Some mornings you catch the bus, some you don’t…

This morning I find myself contemplating my negativity.

Am I a negative person? Am I positive? Am I somewhere in between?

Here’s the problem…

My darling step daughter can be amazingly negative.  Once she decides she can’t do something, she won’t even try to do it. 

Case in point: This morning. I thought we left in time for the elusive Tuesday late start day bus.. that seems to just be coming earlier and earlier. We were about  3/4 of the way there when it pulled up to the stop. I was sure that it was the second bus.. since on Tuesdays we can’t even seem to catch either.

I told her that she better run to get it, since it was probably the second bus.

“I know I wont be able to make it.”

Which she basically just said over and over and over no matter what i said until the bus pulled away. UGH.

And the little mexican lady that sits in her front yard to watch for the bus for her granddaughter confirmed that  indeed that was bus #2. Double UGH.

Yes one time she tried to run to catch it and didn’t make it. One time.

Who says that she wasnt going to make it today? No one. She probably could have made it if she tried.

That’s  the thing that bothers me the most about her negativity… she won’t even TRY. GIve it a whirl!  Some days you catch the bus, some days you don’t. If you didn’t at least you know you did your best to catch it.

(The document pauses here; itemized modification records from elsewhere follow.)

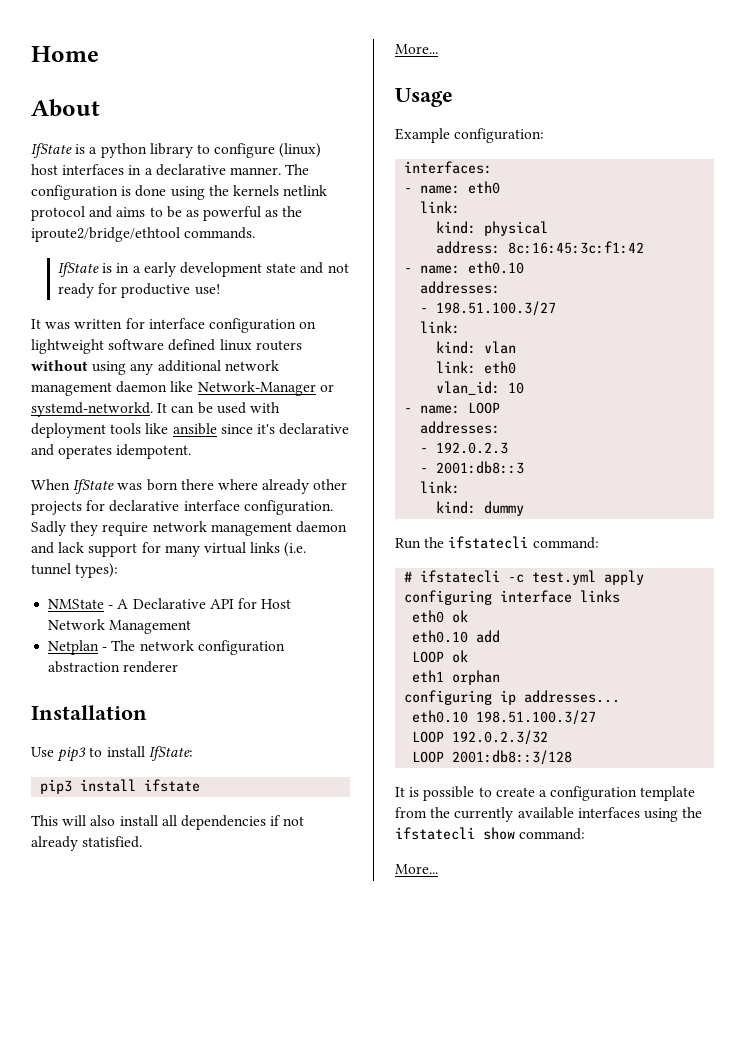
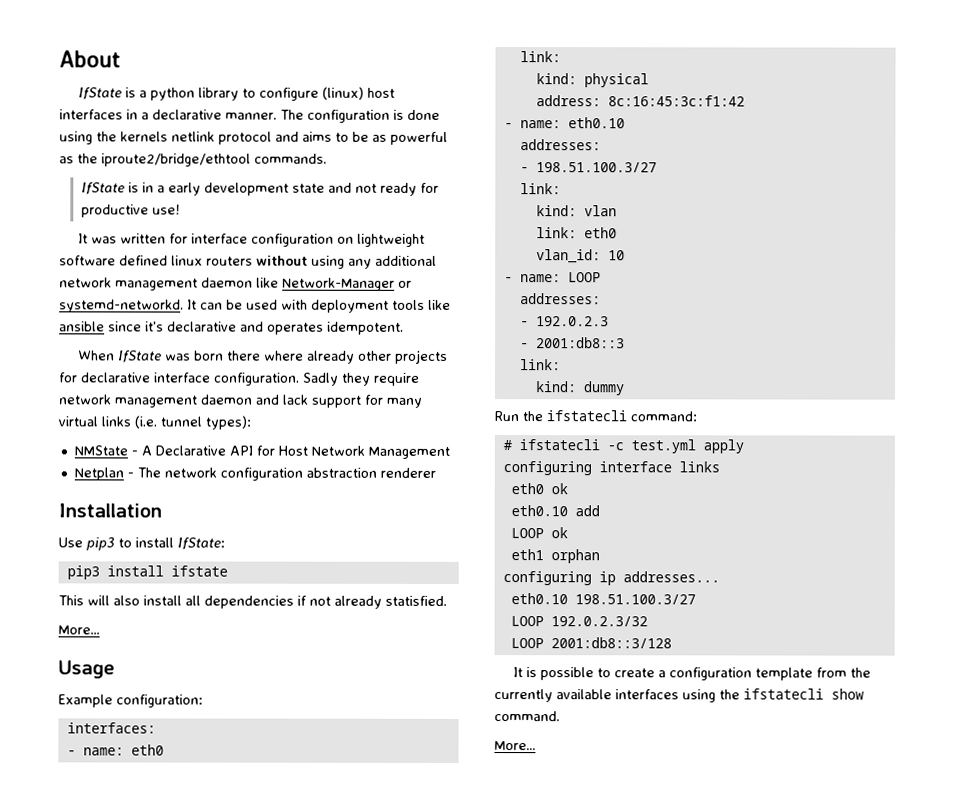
[31,46,99,62] Home // -> (59, 59) none
[519,828,586,840] command: -> [494,711,560,722] command.

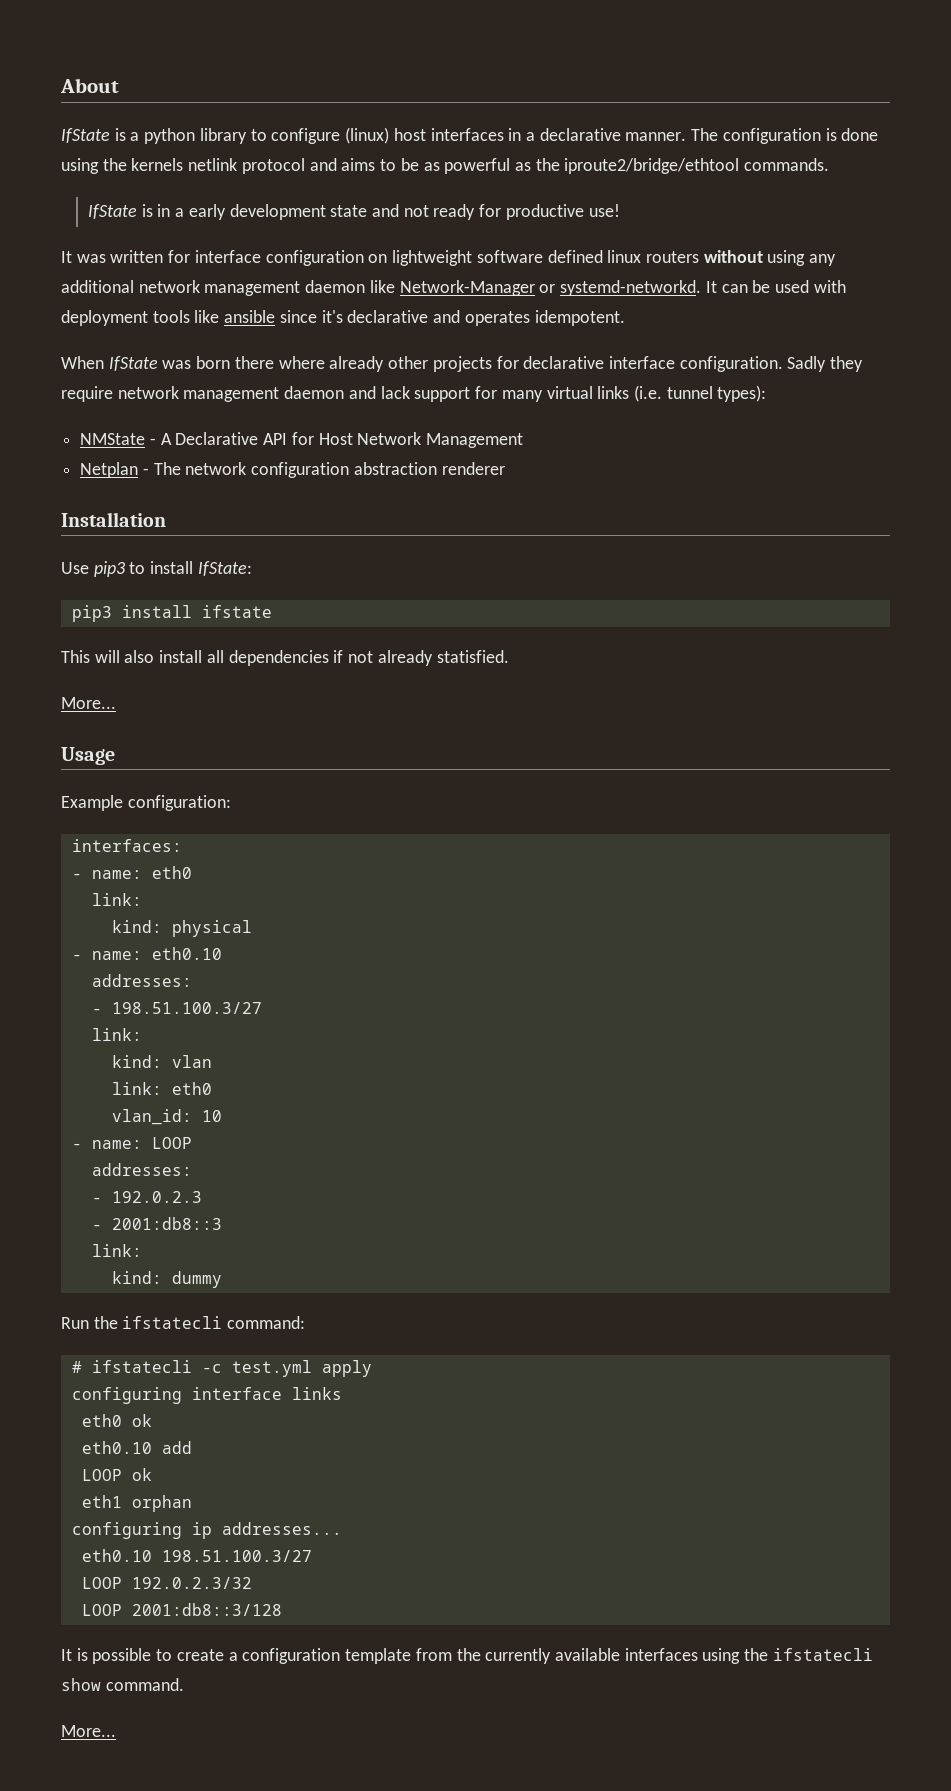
[535,95,745,107] // address: 8c:16:45:3c:f1:42 -> (252, 928) none

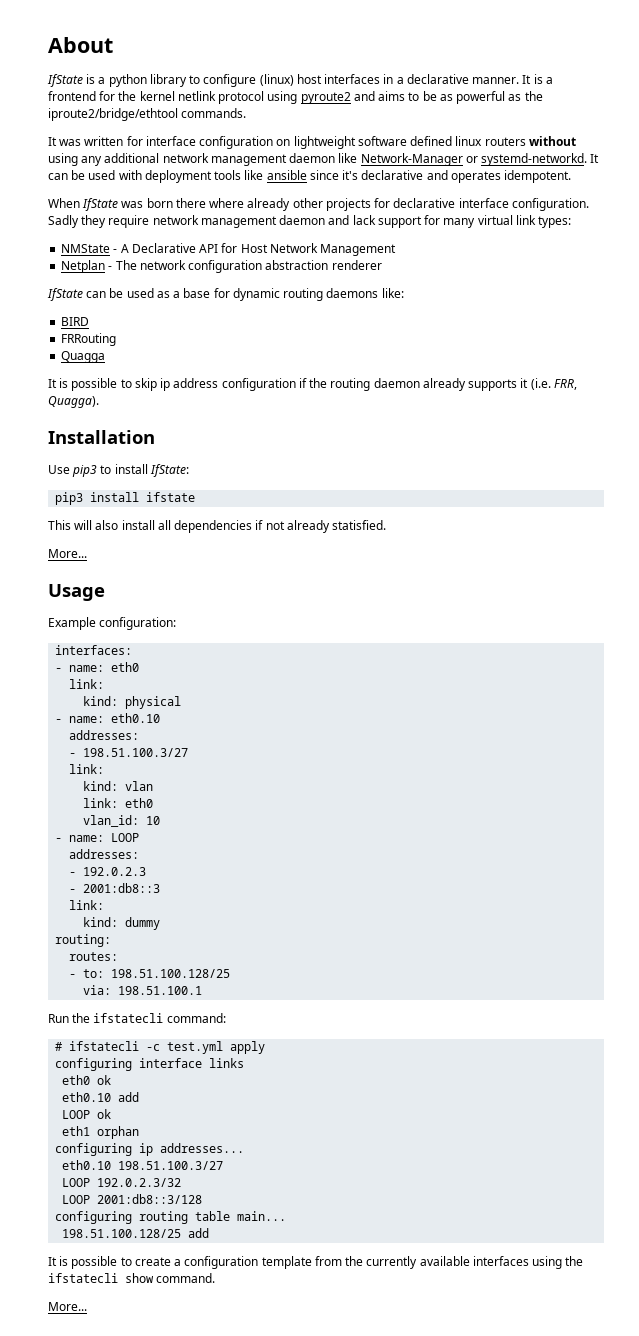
[691,128,879,144] [61,158,305,174] The configuration is done using the kernels netlink protocol -> [522,74,553,84] [48,91,351,104] It is a frontend for the kernel netlink protocol using pyroute2
[87,204,620,220] // IfState is in a early development state and not ready for productive use! -> (247, 113) none
[597,385,767,402] links (i.e. tunnel types): -> [515,215,572,228] link types:
(505, 468) none -> [47,288,404,301] [61,317,90,326] [61,333,117,346] [61,351,106,363] [48,378,577,391] [48,396,99,408] // IfState can be used as a base for dynamic routing daemons like: // BIRD // FRRouting // Quagga // It is possible to skip ip address configuration if the routing daemon already supports it (i.e. FRR, Quagga).
(222, 1279) none -> [55,934,112,947] [69,952,119,961] [69,969,231,978] [83,985,203,995] // routing: // routes: // - to: 198.51.100.128/25 // via: 198.51.100.1
(282, 1609) none -> [55,1211,287,1224] [62,1228,210,1238] // configuring routing table main... // 198.51.100.128/25 add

I would feel so much better about driving her to school if she tried to catch the bus and missed rather than her giving up and not even attempting to make it.

It drives me INSANE. And this isn’t the only time she does this. It happens with her homework A LOT.

Then on the way home from dropping her off at school, I started thinking…

Why is she like this? When did she decide she couldn’t even try? Is it me?

Am I that negative that I have instilled in her that its okay to give up before shes even tried at all?

How did we get here?

I spend the most time with her. It has to be me. …It has to be me.

So, I asked one of my best friends if I am negative.

She said : ” I think you can be a little negative. I don’t think you are completely negative, but sometimes you that’s where you automatically go.”

I’m interested in seeing how my husband answers that question.

I guess I really need to sit down and think about how I am negative, what makes me that way and how I can fix it.. and fix her at the same time.

So how do I switch polarity?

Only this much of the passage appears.